What the task asks:
Take the lines below between the one holding "html: none ->" and the one holding "html: <div> <div>Удостоверяющий", inclusive, and copy them exactly. Add nothing.

Entries supplied:
::::::::
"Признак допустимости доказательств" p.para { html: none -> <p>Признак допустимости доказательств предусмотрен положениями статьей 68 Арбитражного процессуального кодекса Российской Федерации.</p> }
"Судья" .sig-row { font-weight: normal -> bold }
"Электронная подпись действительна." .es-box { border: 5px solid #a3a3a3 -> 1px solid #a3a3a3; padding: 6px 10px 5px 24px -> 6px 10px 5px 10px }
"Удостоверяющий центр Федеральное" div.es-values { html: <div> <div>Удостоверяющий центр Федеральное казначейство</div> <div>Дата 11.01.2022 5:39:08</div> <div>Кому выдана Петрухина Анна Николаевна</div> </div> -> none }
::::::::
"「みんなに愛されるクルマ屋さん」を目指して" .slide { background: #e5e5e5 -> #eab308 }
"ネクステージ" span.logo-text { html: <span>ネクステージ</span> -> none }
::::::::
Response:
"Признак допустимости доказательств" p.para { html: none -> <p>Признак допустимости доказательств предусмотрен положениями статьей 68 Арбитражного процессуального кодекса Российской Федерации.</p> }
"Судья" .sig-row { font-weight: normal -> bold }
"Электронная подпись действительна." .es-box { border: 5px solid #a3a3a3 -> 1px solid #a3a3a3; padding: 6px 10px 5px 24px -> 6px 10px 5px 10px }
"Удостоверяющий центр Федеральное" div.es-values { html: <div> <div>Удостоверяющий центр Федеральное казначейство</div> <div>Дата 11.01.2022 5:39:08</div> <div>Кому выдана Петрухина Анна Николаевна</div> </div> -> none }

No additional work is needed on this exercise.